In the entries below, every line with the string "font" is to be reported.

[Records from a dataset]
= Beginning of Section =

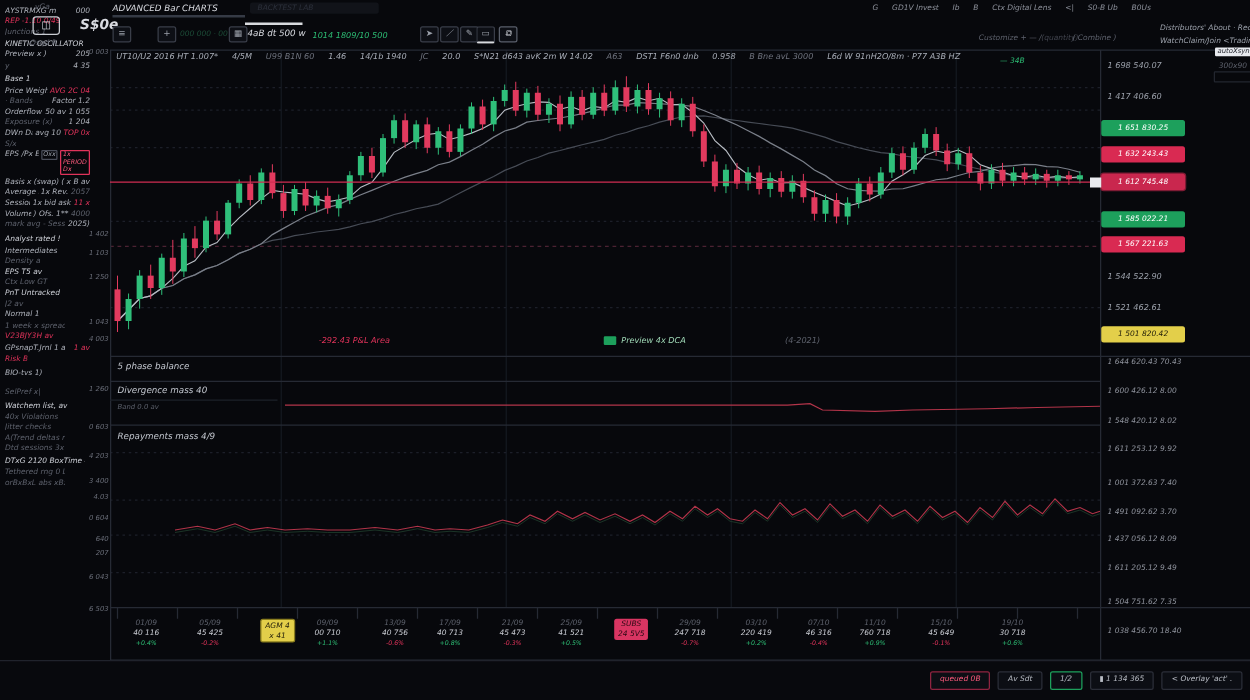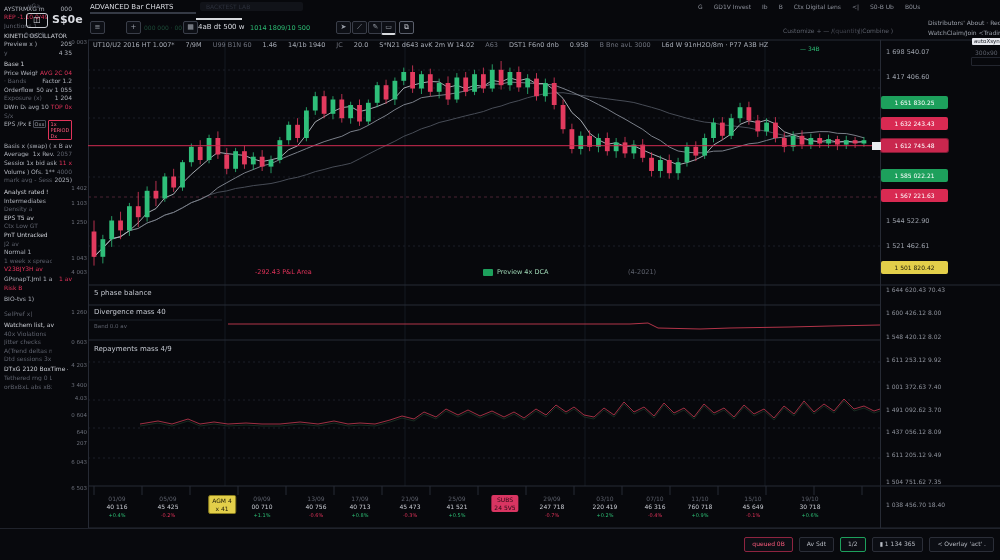--- a/index.html
+++ b/index.html
@@ -4,7 +4,7 @@
 <style>
   html,body{margin:0;padding:0;background:#000;}
   #app{position:relative;width:1000px;height:560px;background:#07080c;overflow:hidden;
-       font-family:"DejaVu Sans",sans-serif;color:#aeb2bb;}
+       font-family:"DejaVu Sans",sans-serif;color:#aeb2bb;font-style:italic;}
   .abs{position:absolute;}
   .t5{font-size:5.5px;} .t6{font-size:6px;} .t65{font-size:6.5px;} .t7{font-size:7px;}
   .dim{color:#5d616c;} .dim2{color:#42454f;} .white{color:#d9dbe1;} .red{color:#e0335a;} .green{color:#2dbd74;}

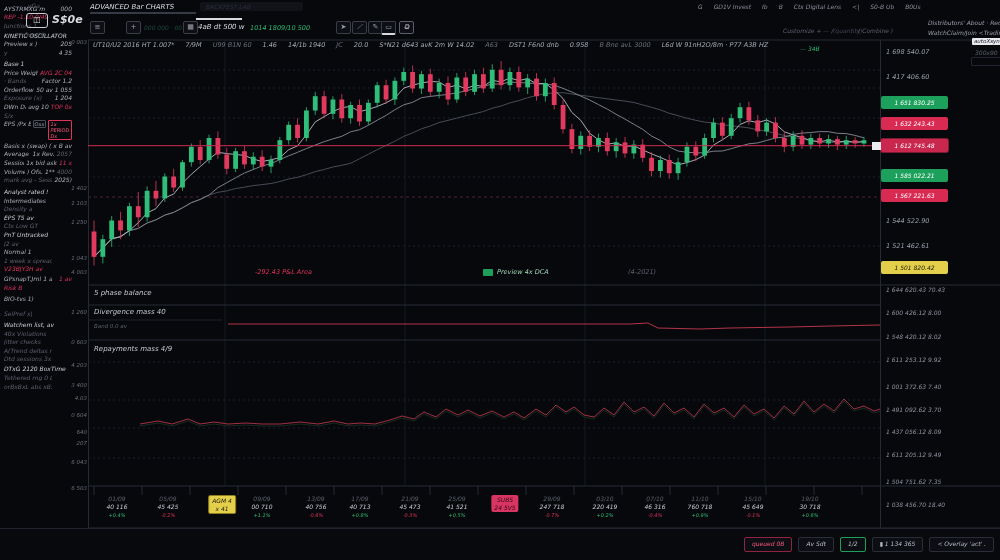--- a/index.html
+++ b/index.html
@@ -323,7 +323,7 @@
     </div>
 
   <div id="logo-box" class="abs">◫</div>
-  <div class="abs white nowrap" style="left:52px;top:13px;font-size:11px;font-weight:bold;">S$0e</div>
+  <div class="abs white nowrap" style="left:64px;top:13px;font-size:11px;font-weight:bold;">S$0e</div>
   <div class="abs t6 dim" style="left:24px;top:31px;">Osqd R</div>
 
   <div class="icon-btn" style="left:90px;">≡</div>

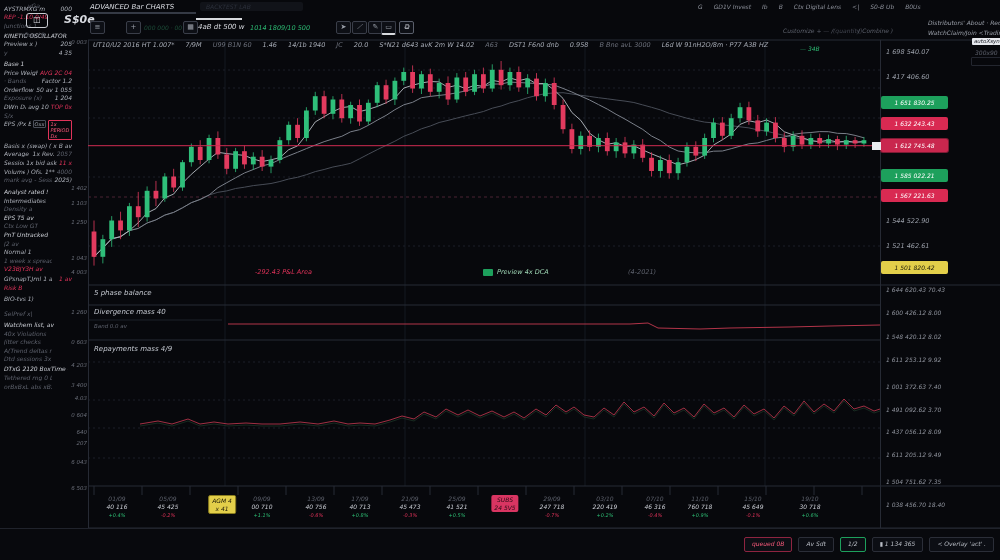--- a/index.html
+++ b/index.html
@@ -494,7 +494,7 @@
       </div>
     </div>
 
-  <div id="ohlc" class="abs"><span>UT10/U2 2016 HT 1.007*</span><span>7/9M</span><span>U99 B1N 60</span><span>1.46</span><span>14/1b 1940</span><span>JC</span><span>20.0</span><span>S*N21 d643 avK 2m W 14.02</span><span>A63</span><span>DST1 F6n0 dnb</span><span>0.958</span><span>B Bne avL 3000</span><span>L6d W 91nH2O/8m · P77 A3B HZ</span></div>
+  <div id="ohlc" class="abs"><span>UT10/U2 2016 HT 1.007*</span><span>4/5M</span><span>U99 B1N 60</span><span>1.46</span><span>14/1b 1940</span><span>JC</span><span>20.0</span><span>S*N21 d643 avK 2m W 14.02</span><span>A63</span><span>DST1 F6n0 dnb</span><span>0.958</span><span>B Bne avL 3000</span><span>L6d W 91nH2O/8m · P77 A3B HZ</span></div>
   <div class="abs t6 green nowrap" style="left:800px;top:45px;">— 34B</div>
 
   <div class="abs t65 red nowrap" style="left:255px;top:268px;">-292.43 P&amp;L Area</div>

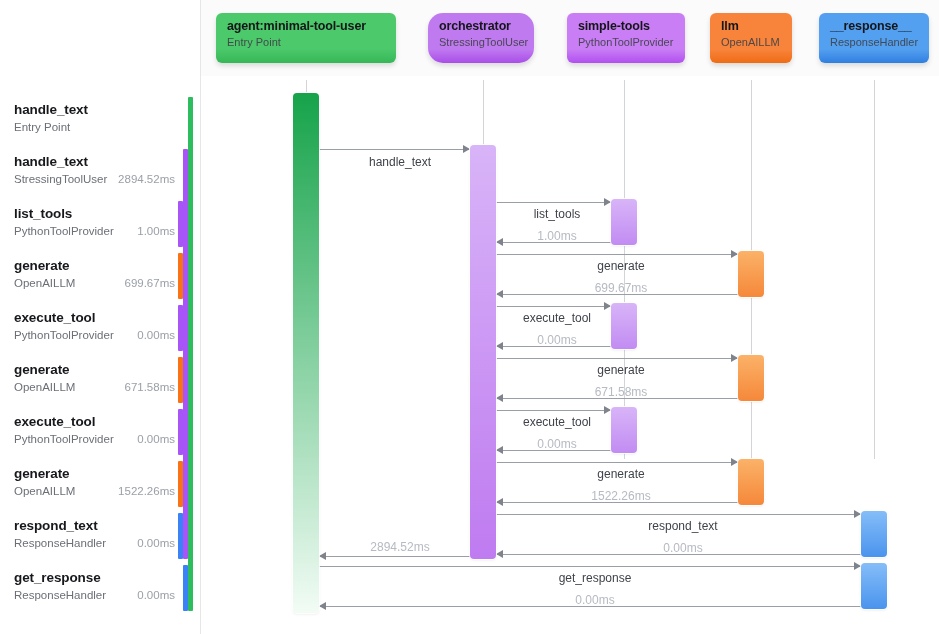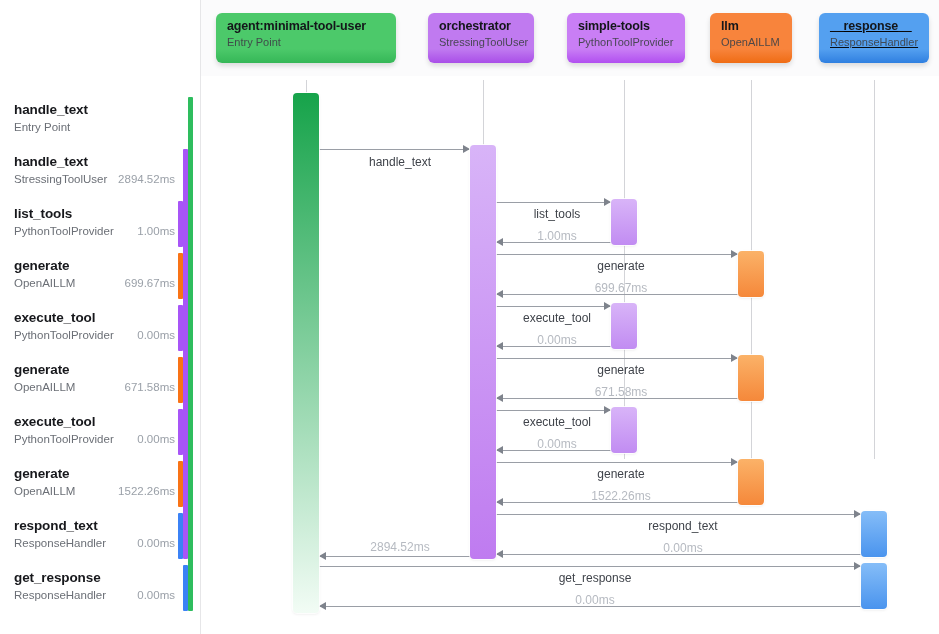--- a/index.html
+++ b/index.html
@@ -240,7 +240,7 @@
           <div class="p-title">agent:minimal-tool-user</div>
           <div class="p-sub">Entry Point</div>
         </div>
-        <div class="participant" style="left: 227px; width: 106px; background: linear-gradient(rgb(192, 122, 240) 0%, rgb(192, 122, 240) 72%, rgb(169, 78, 232) 100%);">
+        <div class="participant" style="left: 227px; width: 106px; background: linear-gradient(rgb(192, 122, 240) 0%, rgb(192, 122, 240) 72%, rgb(169, 78, 232) 100%); border-radius: 15px;">
           <div class="p-title">orchestrator</div>
           <div class="p-sub">StressingToolUser</div>
         </div>

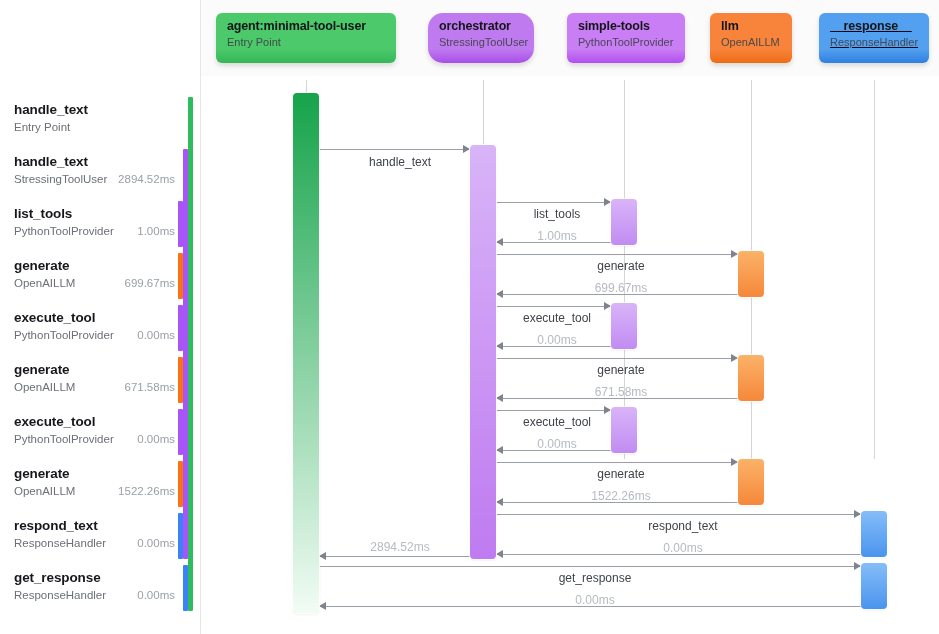--- a/index.html
+++ b/index.html
@@ -252,7 +252,7 @@
           <div class="p-title">llm</div>
           <div class="p-sub">OpenAILLM</div>
         </div>
-        <div class="participant" style="left: 618px; width: 110px; background: linear-gradient(rgb(84, 160, 240) 0%, rgb(84, 160, 240) 72%, rgb(47, 127, 224) 100%); text-decoration: underline;">
+        <div class="participant" style="left: 618px; width: 110px; background: linear-gradient(rgb(84, 160, 240) 0%, rgb(84, 160, 240) 72%, rgb(47, 127, 224) 100%);">
           <div class="p-title">__response__</div>
           <div class="p-sub">ResponseHandler</div>
         </div>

= End of Section =

▸ **RESPONSE BOX**
-       font-family:"DejaVu Sans",sans-serif;color:#aeb2bb;}
+       font-family:"DejaVu Sans",sans-serif;color:#aeb2bb;font-style:italic;}
   .t5{font-size:5.5px;} .t6{font-size:6px;} .t65{font-size:6.5px;} .t7{font-size:7px;}
-  <div class="abs white nowrap" style="left:52px;top:13px;font-size:11px;font-weight:bold;">S$0e</div>
+  <div class="abs white nowrap" style="left:64px;top:13px;font-size:11px;font-weight:bold;">S$0e</div>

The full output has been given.